PROBLEM TO SOLVE: Down to the last line, repeat the entries exactly and drop any image.

Records from a collection
◆ ◆ ◆ ◆ ◆

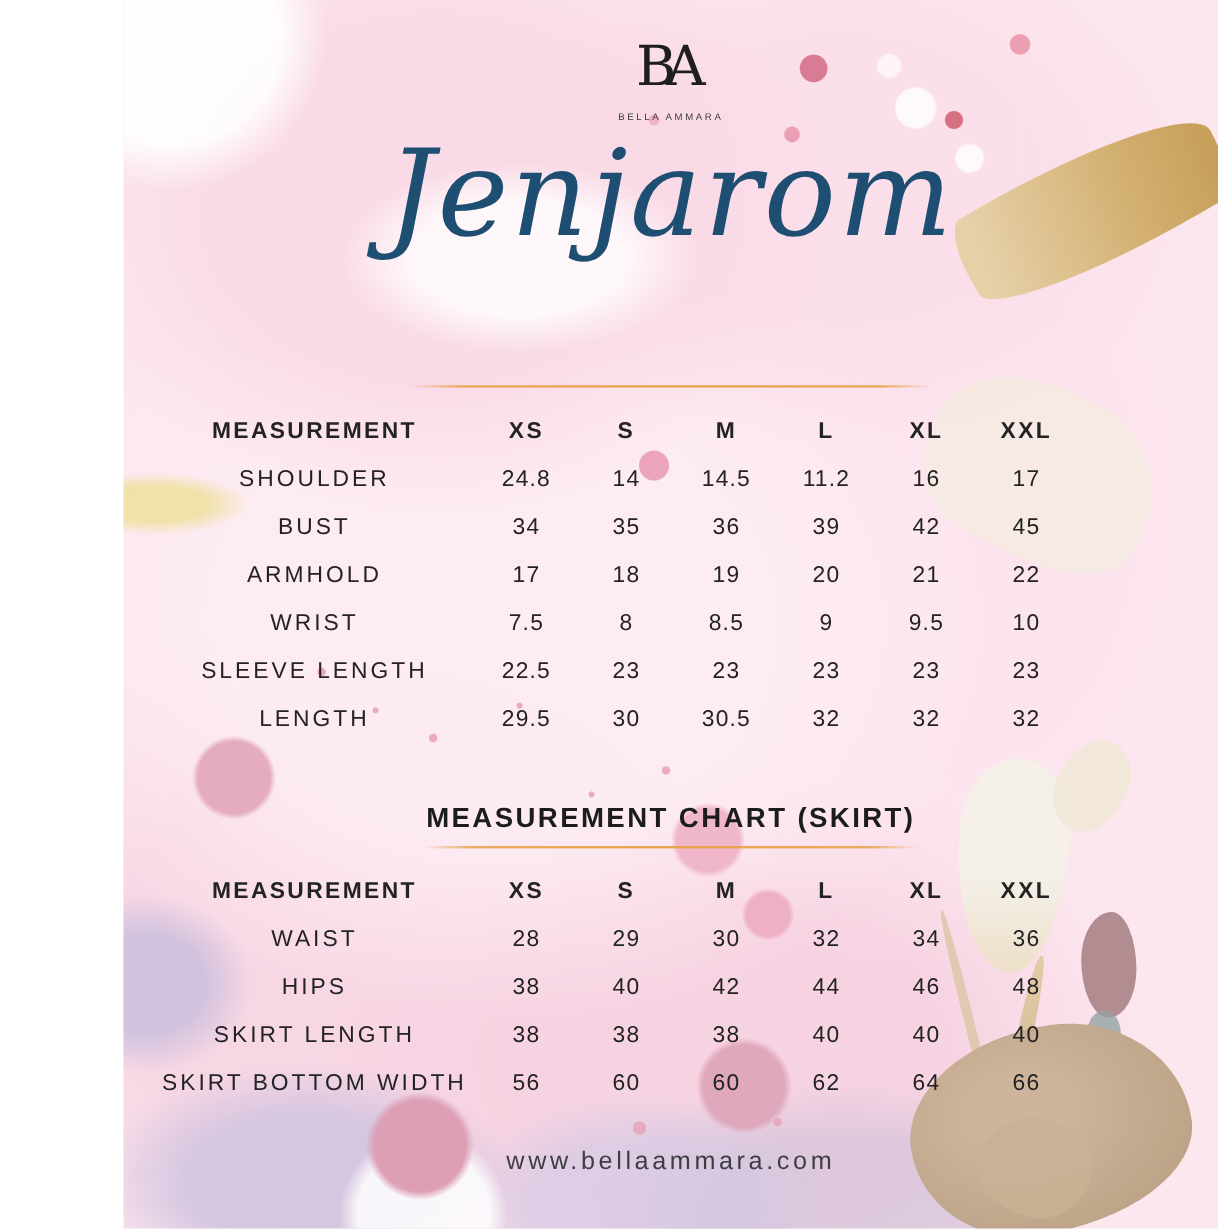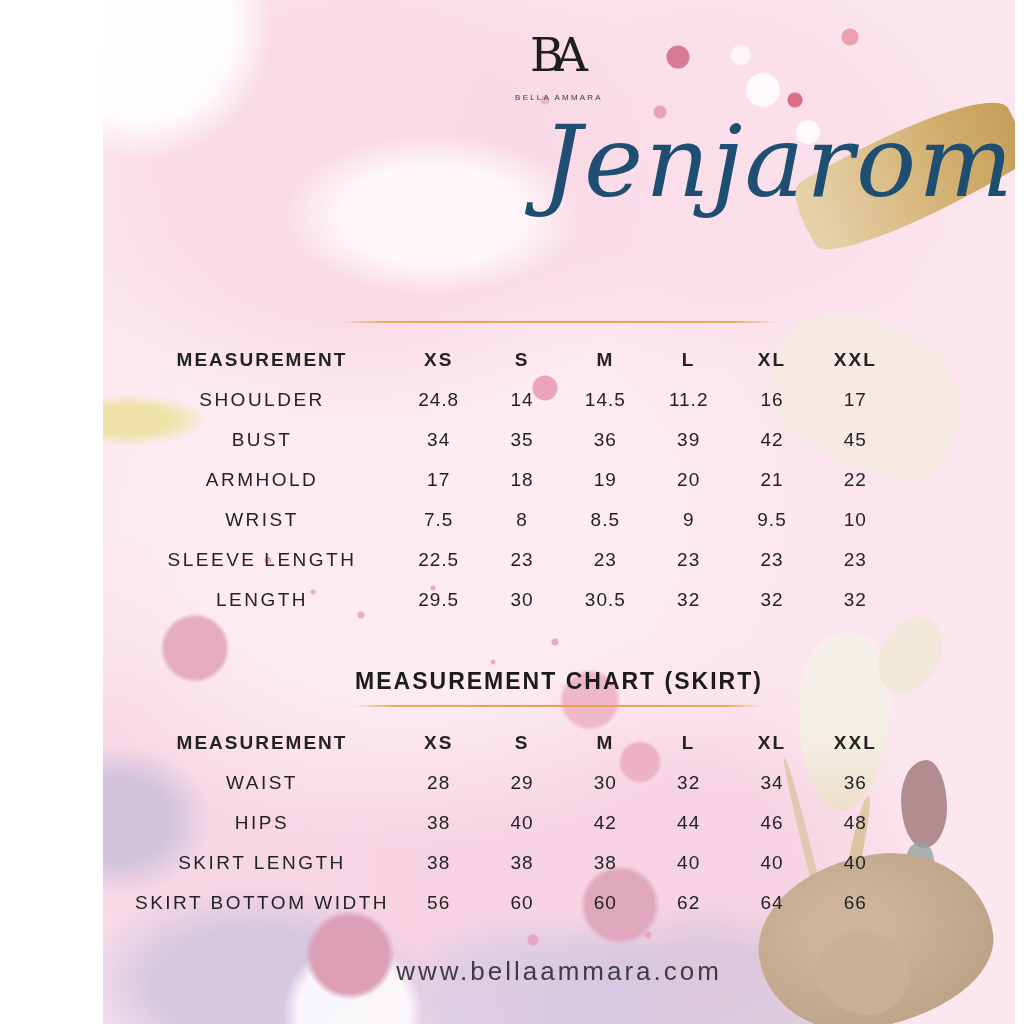--- a/index.html
+++ b/index.html
@@ -80,7 +80,7 @@
   .monogram{font-family:"DejaVu Serif","Liberation Serif",serif;font-size:46px;font-weight:400;
     color:#1e1e20;letter-spacing:-9px;padding-right:9px;}
   .logosub{margin-top:16px;font-size:8px;letter-spacing:2.2px;color:#3a3a3c;font-weight:400;}
-  .script-title{position:absolute;left:0;right:0;top:112px;text-align:right;
+  .script-title{position:absolute;left:0;right:0;top:112px;text-align:center;
     font-family:"DejaVu Serif","Liberation Serif",serif;font-style:italic;font-weight:400;
     font-size:100px;line-height:1.0;letter-spacing:2px;color:var(--script-blue,#1f4e73);}
   .subtitle{position:absolute;top:196px;left:calc(50% + 62px);transform:translateX(-50%);

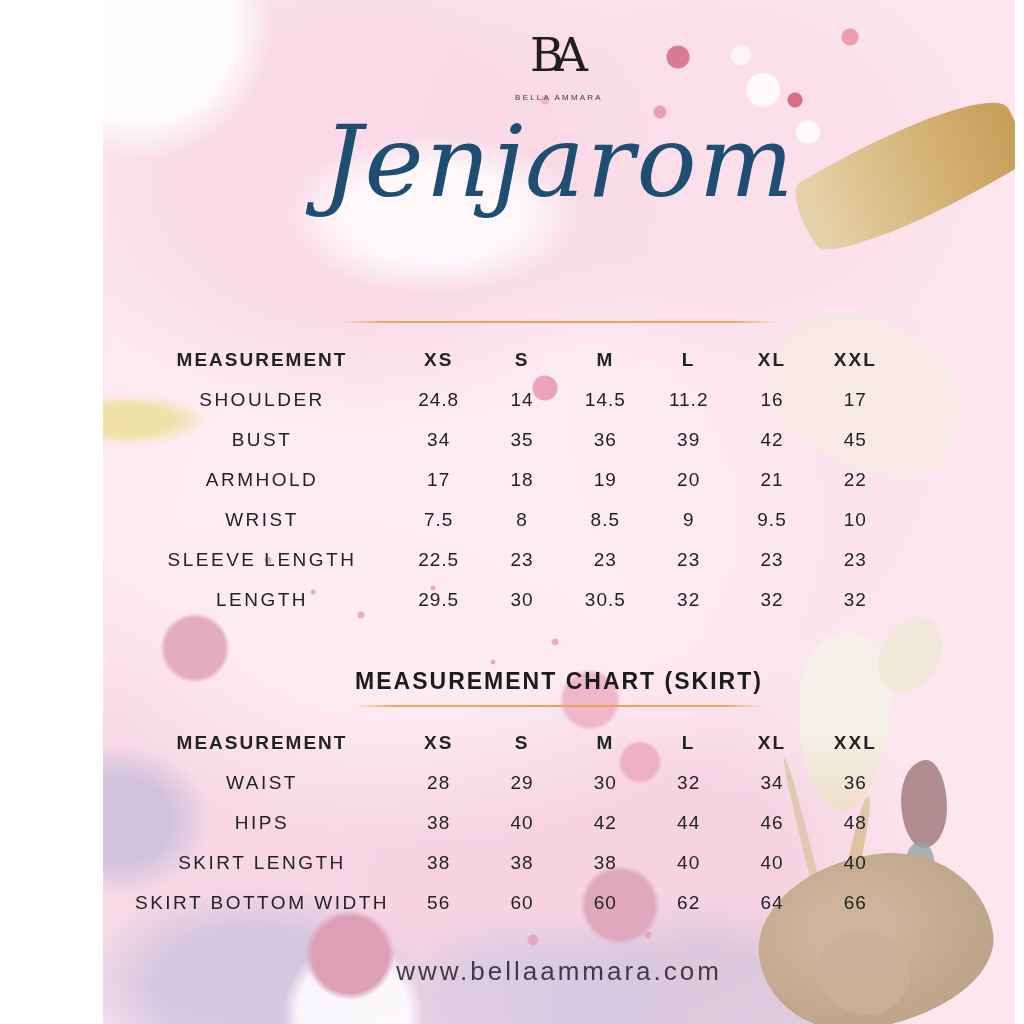--- a/index.html
+++ b/index.html
@@ -102,7 +102,7 @@
   .tcell.tlabel{letter-spacing:2.5px;}
   .thead .tcell{font-weight:700;letter-spacing:2px;}
   .footer{position:absolute;left:0;right:0;top:956px;text-align:center;
-    font-size:26px;letter-spacing:3px;color:#3e3e41;}
+    font-size:21px;letter-spacing:3px;color:#3e3e41;}
 </style>
 </head>
 <body>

◆ ◆ ◆ ◆ ◆

REPLY:
--- a/index.html
+++ b/index.html
@@ -80,7 +80,7 @@
   .monogram{font-family:"DejaVu Serif","Liberation Serif",serif;font-size:46px;font-weight:400;
     color:#1e1e20;letter-spacing:-9px;padding-right:9px;}
   .logosub{margin-top:16px;font-size:8px;letter-spacing:2.2px;color:#3a3a3c;font-weight:400;}
-  .script-title{position:absolute;left:0;right:0;top:112px;text-align:right;
+  .script-title{position:absolute;left:0;right:0;top:112px;text-align:center;
     font-family:"DejaVu Serif","Liberation Serif",serif;font-style:italic;font-weight:400;
     font-size:100px;line-height:1.0;letter-spacing:2px;color:var(--script-blue,#1f4e73);}
   .subtitle{position:absolute;top:196px;left:calc(50% + 62px);transform:translateX(-50%);

--- a/index.html
+++ b/index.html
@@ -102,7 +102,7 @@
   .tcell.tlabel{letter-spacing:2.5px;}
   .thead .tcell{font-weight:700;letter-spacing:2px;}
   .footer{position:absolute;left:0;right:0;top:956px;text-align:center;
-    font-size:26px;letter-spacing:3px;color:#3e3e41;}
+    font-size:21px;letter-spacing:3px;color:#3e3e41;}
 </style>
 </head>
 <body>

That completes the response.